Hukum Seorang Suami Menyusu Dengan Istri
Pertanyaan :
Ustadz ana
ingin tanya apa hukum seorang suami menyusu dengan istrinya (istri
menyusui suaminya), apakah ia akan terkena hukum radha’ah, jazakumullahu
khoiron atas jawabanya.
Jawaban :
Muqaddimah
Segala puji bagi Allah, Rabb semesta alam, shalawat serta salam semoga tercurah kepada Nabi Muhammad saw..
Sering
orang-orang, terlebih kaum Muslimin dan terlebih khusus lagi bagi mereka
yang telah berumah tangga, kebingungan dan bertanya-tanya bagaimana
sich hukumnya jika seorang suami ikut-ikutan menyusu bersama-sama
anaknya kepada sang istri?.
Atau seorang
istri menyusui suaminya? Apakah boleh ataukah tidak? Sebab ada kaidah
bahwa susu wanita itu bisa menjadikan seseorang itu mahram baginya,
sehingga ia boleh berdua-dua dan tidak dihukum dosa.
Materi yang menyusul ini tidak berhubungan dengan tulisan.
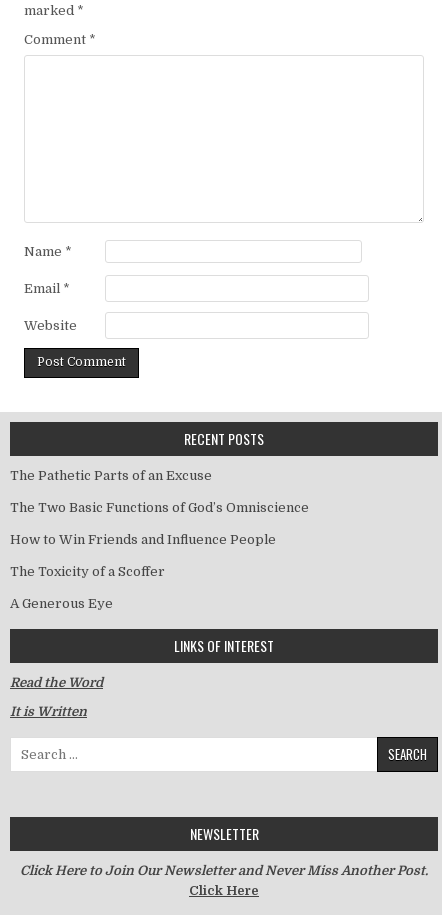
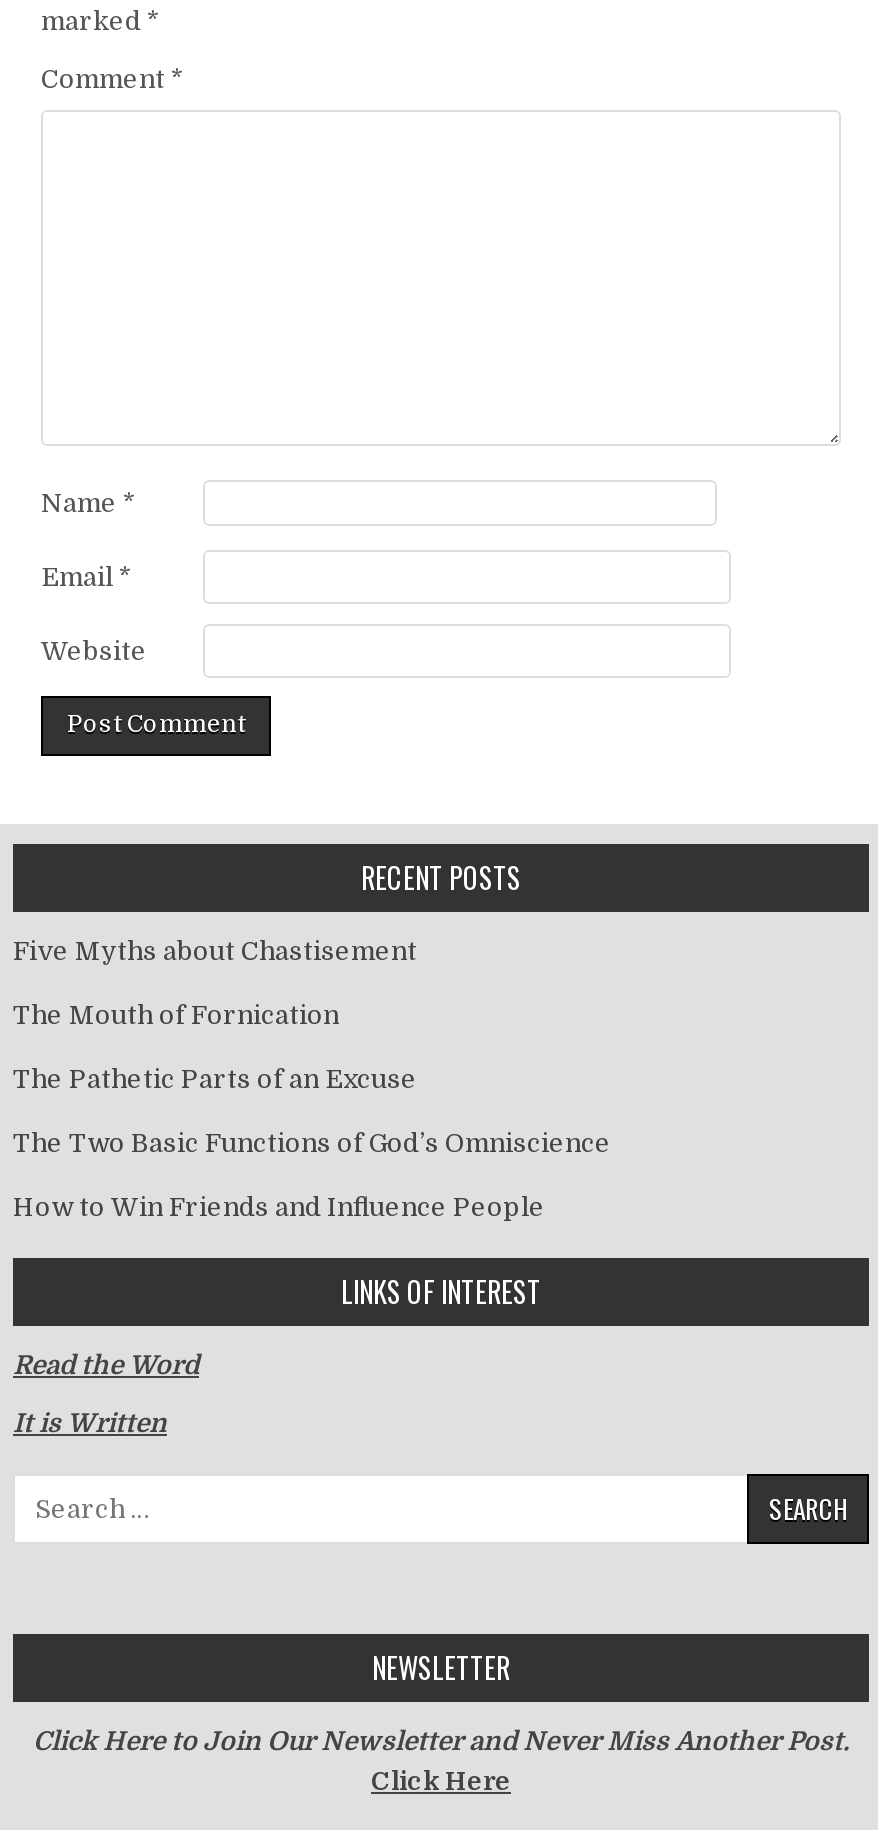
+ Five Myths about Chastisement
+ The Mouth of Fornication

moved down: The Pathetic Parts of an Excuse | The Two Basic Functions of God’s Omniscience | How to Win Friends and Influence People

- The Toxicity of a Scoffer
- A Generous Eye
Untuk itu kami sengaja menulis makalah ini sebagai gambaran tentang hukum mengenai masalah tersebut.
Dalil-Dalil Bahwa Orang Yang Menyusu Itu Menjadi Mahram Bagi Wanita Yang Menyusui
a. Firman Allah
وَأُمَّهَاتُكُمُ الاَّتِي أَرْضَعْنَكُمْ وَأَخَوَاتُكُم مِّنَ الرَّضَاعَةِ
“Dan ibu-ibumu yang menyusui kamu, saudara perempuan sepersusuan”(QS. An-Nisaa`: 23)
Maka apabila
ada seorang anak menyusu kepada seorang wanita sedang umurnya masih di
bawah 2 (dua) tahun, maka jadilah wanita tersebut ibu dari sang anak
atau yang disebut dengan ibu susuan. Sehingga ia boleh berkhalwat
(berduaan) dengan sang wanita itu dan diharamkan atas mereka berdua
untuk menikah.
Maka anak-anak
dari anak yang menyusu itu adalah cucu dari wanita tersebut, dan ibu
dari wanita itu menjadi nenek bagi anak-anak tersebut. Saudara laki-laki
wanita tersebut menjadi pamannya dan saudara perempuannya menjadi bibi
bagi mereka. (An-Nawawi, vol. 19 hal. 314).
b. Hadits Nabi
Dari `Aisyah ra. Nabi bersabda:
يُحْرَمُ مِنَ الرَّضَاعَةِ مَا يُحْرَمُ مِنَ الْوِلَادَةِ (حديث صحيح اخرجه مالك والشافعي)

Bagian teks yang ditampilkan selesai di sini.